Depuis le 26 février 2026, le financement d’un bilan par le CPF est encadré. Le montant est plafonné à 1 600 euros. Seules sont finançables les heures d’accompagnement réalisées par un prestataire déclaré et titulaire de la certification Qualiopi pour la catégorie « bilans de compétences ». Enfin le salarié ne doit pas avoir bénéficié d’un financement public ou paritaire d’un bilan au cours des cinq années précédentes. Ces informations sont données à titre indicatif : pour un cas précis, rapprochez-vous de votre OPCO ou d’un conseil spécialisé.

À noter : si le salarié mobilise son CPF sur son temps de travail, il doit vous demander une autorisation d’absence au moins 60 jours avant le début du bilan. Vous disposez alors de 30 jours pour répondre. L’absence de réponse vaut acceptation.

Comment aborder le sujet en entretien ?

La manière de présenter la proposition conditionne son accueil. Un salarié pourrait interpréter la démarche comme un signal de défiance si elle est mal amenée. Quelques principes vous aideront à instaurer un climat de confiance.

  • Choisissez le bon moment : l’entretien professionnel obligatoire tous les deux ans est un cadre idéal pour évoquer le projet.
  • Formulez une proposition, jamais une injonction. Insistez sur le caractère volontaire de la démarche.
  • Valorisez l’intérêt pour le salarié : clarté sur son parcours, perspectives d’évolution, projet aligné sur ses valeurs.
  • Rassurez sur la confidentialité et laissez un temps de réflexion avant toute décision.

Qui accède aux résultats du bilan ?

La confidentialité est l’un des piliers du dispositif. Le salarié est seul destinataire des résultats du bilan de compétences. Il n’a aucune obligation de vous communiquer ses conclusions, même lorsque l’entreprise finance la démarche. L’organisme prestataire est lui aussi tenu au secret professionnel et détruit les documents à l’issue de l’accompagnement, sauf accord contraire du salarié.

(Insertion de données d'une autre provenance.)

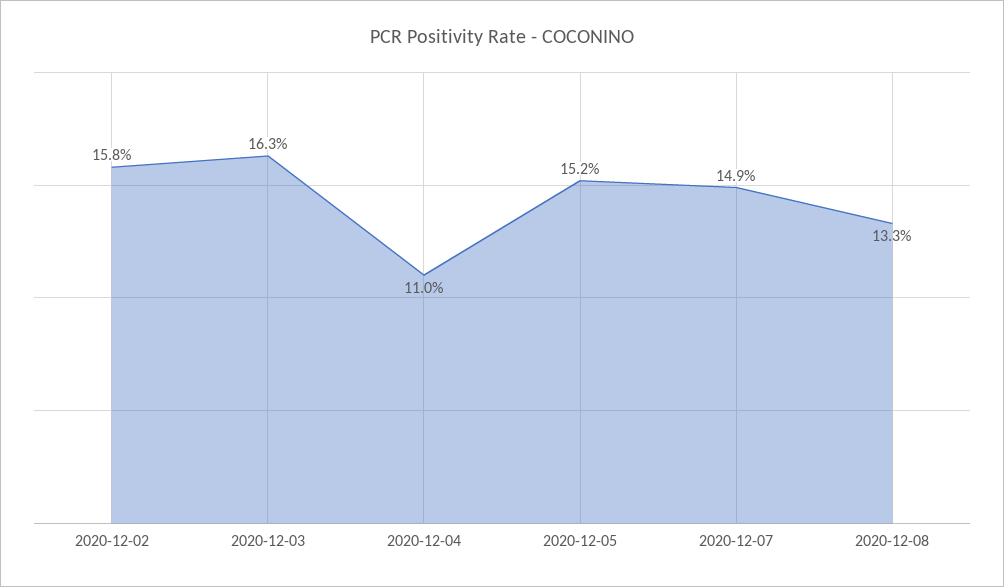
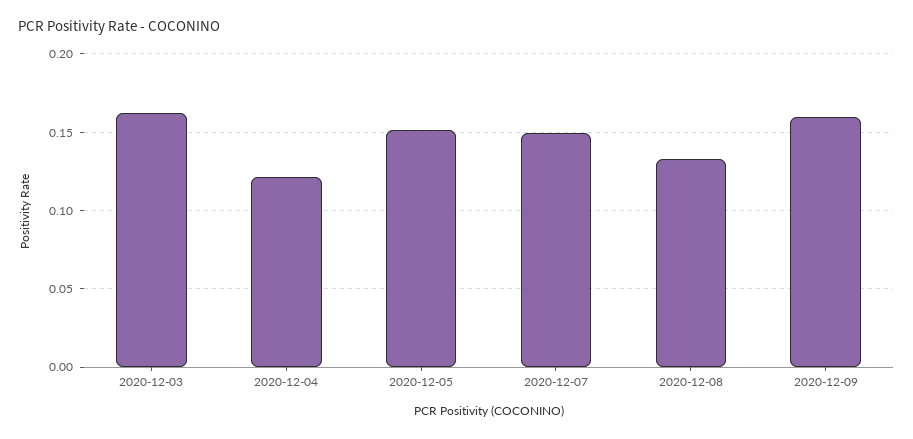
2020-12-02: 0.158 -> none
2020-12-04: 0.11 -> 0.12
2020-12-09: none -> 0.16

Cette confidentialité protège la liberté de parole du salarié et garantit la sincérité de sa réflexion. En tant qu’employeur, vous ne pouvez donc pas conditionner votre soutien à la restitution des résultats.

Les étapes pour proposer un bilan de compétences

Pour sécuriser votre démarche, suivez un déroulé clair :

  • Identifiez le collaborateur concerné et le moment opportun, idéalement lors d’un entretien professionnel.
  • Présentez la proposition en expliquant les objectifs, la durée et le financement envisagé.
  • Choisissez un organisme certifié Qualiopi pour la catégorie bilans de compétences.
  • Faites signer la convention tripartite après avoir recueilli le consentement écrit du salarié.
  • Organisez les séances sur le temps de travail en maintenant la rémunération.
  • Respectez la confidentialité des résultats et ouvrez le dialogue sur les suites éventuelles.

Bien préparée, cette démarche renforce votre marque employeur et transforme le développement des compétences en véritable avantage collectif. Pour une situation particulière ou un montage de financement complexe, l’appui d’un OPCO ou d’un conseil en droit du travail reste vivement recommandé.